Feierstunde:Freund oder Feind

Ordensverleihung

Christian Gerhaher erhält von Ministerpräsident Seehofer einen Orden.

(Foto: dpa)

Ministerpräsident Seehofer zeichnet auch seine Kritiker aus

Seit der Antike bewertet man die Mächtigen auch danach, wie sie mit ihren Untergebenen umgehen. Allzu viel Hybris und Verachtung gereichte meist zum eigenen Nachteil, Milde und Großzügigkeit adelte den Sieger zusätzlich. So gesehen hat sich Ministerpräsident Horst Seehofer (CSU) am Mittwoch eher bleibenden Ruhm erworben. Denn er zeichnete beim Festakt in der Residenz neben verdienten Ehrenamtlichen auch zwei Menschen aus, die sich dezidiert und öffentlich gegen ihn gestellt hatten. Zum Beispiel die frühere Grünen-Bundesvorsitzende Claudia Roth: Sie erhielt den Bayerischen Verdienstorden für ihr umweltpolitisches und humanitäres Engagement. "Trotz allem", habe ihr Seehofer bei der Überreichung zugeraunt, sagte Roth danach. "Wegen allem", habe sie ihm geantwortet. "Es zeigt, dass Bayern vielfältig und bunt ist und nicht nur schwarz", sagte Roth.

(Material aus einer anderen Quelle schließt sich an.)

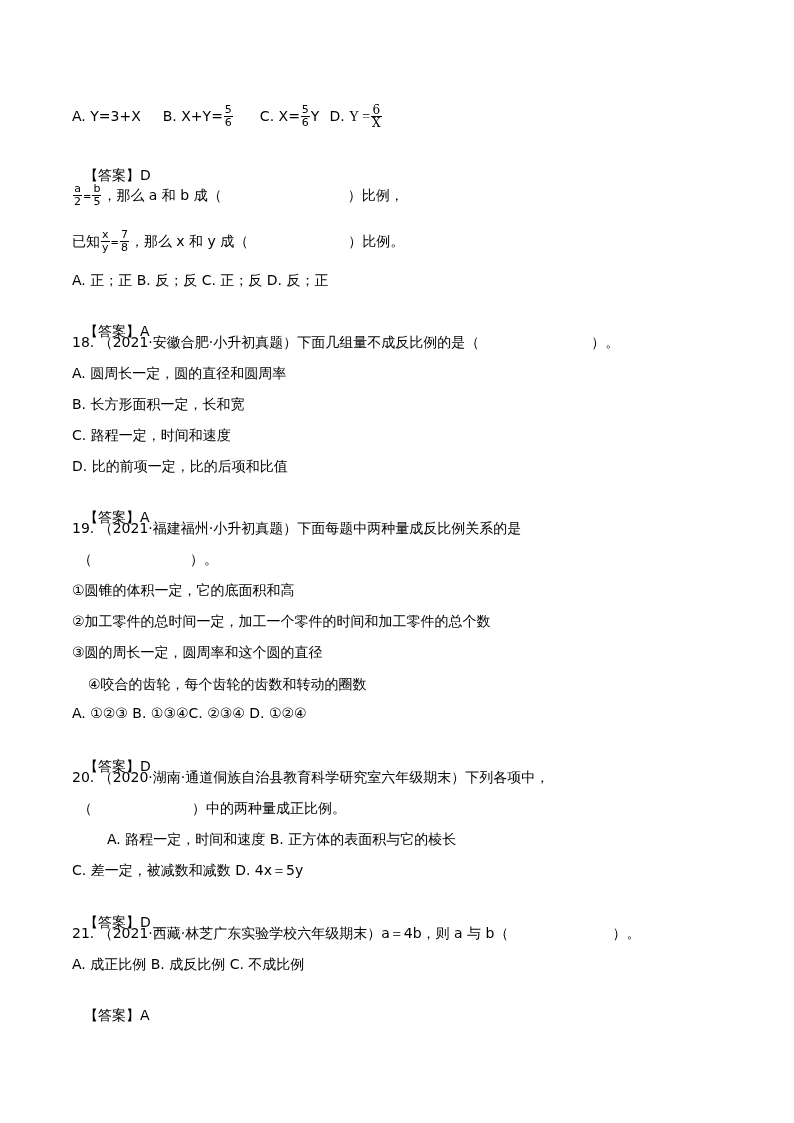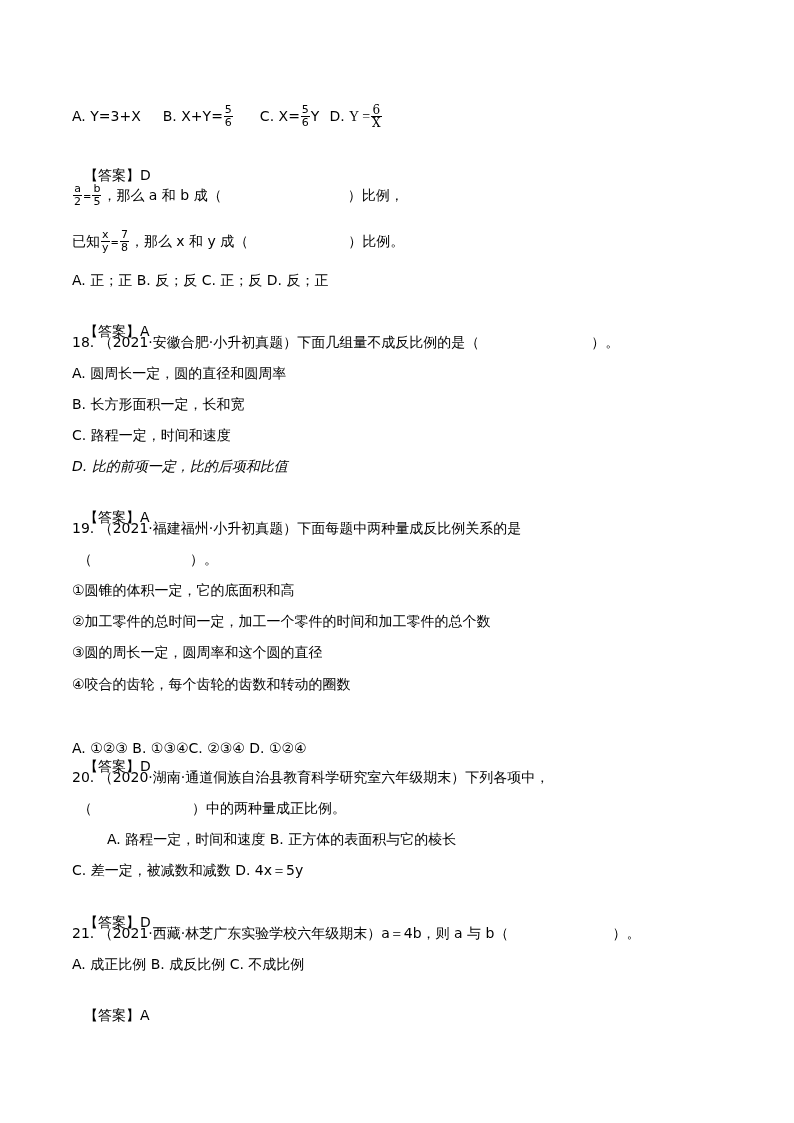--- a/index.html
+++ b/index.html
@@ -31,32 +31,32 @@
 </div>
 <div class="line" style="top:270px;">A. 正；正   B. 反；反     C. 正；反  D. 反；正</div>
 <div class="line ans" style="top:301px;">【答案】A</div>
 
 <div class="line" style="top:332px;">
   <span>18. （2021·安徽合肥·小升初真题）下面几组量不成反比例的是（</span><span class="blank" style="width:112px"></span><span>）。</span>
 </div>
 <div class="line" style="top:363px;">A. 圆周长一定，圆的直径和圆周率</div>
 <div class="line" style="top:394px;">B. 长方形面积一定，长和宽</div>
 <div class="line" style="top:425px;text-align:right;">C. 路程一定，时间和速度</div>
-<div class="line" style="top:456px;font-style:italic;">D. 比的前项一定，比的后项和比值</div>
+<div class="line" style="top:456px;">D. 比的前项一定，比的后项和比值</div>
 <div class="line ans" style="top:487px;">【答案】A</div>
 
 <div class="line" style="top:518px;">19. （2021·福建福州·小升初真题）下面每题中两种量成反比例关系的是</div>
 <div class="line" style="top:549px; left:78px;">
   <span>（</span><span class="blank" style="width:98px"></span><span>）。</span>
 </div>
 <div class="line" style="top:580px;">①圆锥的体积一定，它的底面积和高</div>
 <div class="line" style="top:611px;">②加工零件的总时间一定，加工一个零件的时间和加工零件的总个数</div>
 <div class="line" style="top:642px;">③圆的周长一定，圆周率和这个圆的直径</div>
-<div class="line" style="top:674px;">④咬合的齿轮，每个齿轮的齿数和转动的圈数</div>
-<div class="line" style="top:738px;">A. ①②③   B. ①③④C. ②③④  D. ①②④</div>
+<div class="line" style="top:674px;margin-left:16px;">④咬合的齿轮，每个齿轮的齿数和转动的圈数</div>
+<div class="line" style="top:703px;">A. ①②③   B. ①③④C. ②③④  D. ①②④</div>
 <div class="line ans" style="top:736px;">【答案】D</div>
 
 <div class="line" style="top:767px;">20. （2020·湖南·通道侗族自治县教育科学研究室六年级期末）下列各项中，</div>
 <div class="line" style="top:798px; left:78px;">
   <span>（</span><span class="blank" style="width:100px"></span><span>）中的两种量成正比例。</span>
 </div>
 <div class="line" style="top:829px;margin-left:35px;">A. 路程一定，时间和速度  B. 正方体的表面积与它的棱长</div>
 <div class="line" style="top:860px;">C. 差一定，被减数和减数  D. 4x＝5y</div>
 <div class="line ans" style="top:892px;">【答案】D</div>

Einer der Mitgeehrten hatte im Februar geradezu zur Revolution gegen Seehofer aufgerufen. Bariton Christian Gerhaher appellierte in einer Rede nach einem Konzert in der Philharmonie an die Münchne, sie sollten Widerstand gegen Seehofers-Konzertsaal-Pläne leisten. Der Ministerpräsident will ja bekanntlich auf einen Neubau verzichten und stattdessen mit OB Dieter Reiter den Gasteig umbauen - für Gerhaher und sein Musik- und Musikerfreunde ein Unding, gegen das man kämpfen muss. Dennoch nahm er ebenso wie Pianist Gerhard Oppitz den Maximiliansorden aus Seehofers Händen an. Die Träger sollten ja laut Definition dieses Ordens die Staatsregierung auf den Feldern von Kunst und Wissenschaft beraten - "und dieser Aufgabe komme ich gerne nach", sagte der Sänger nach der Ehrung zur SZ. Zumal Horst Seehofer überaus freundlich gewesen sei: Der öffentliche Kampfaufruf sei kein Thema mehr gewesen, stattdessen habe er sich mit dem Ministerpräsidenten lange und gut über die Konzertsaal-Frage unterhalten, sagte Gerhaher. "Es ist ein Einsehen da", glaubt er. Seehofer selbst kokettierte bei seiner Rede mit der eigenen Flexibilität: Auch die Wittelsbacher hätten sich oft verrannt - und dann einfach die Seiten gewechselt.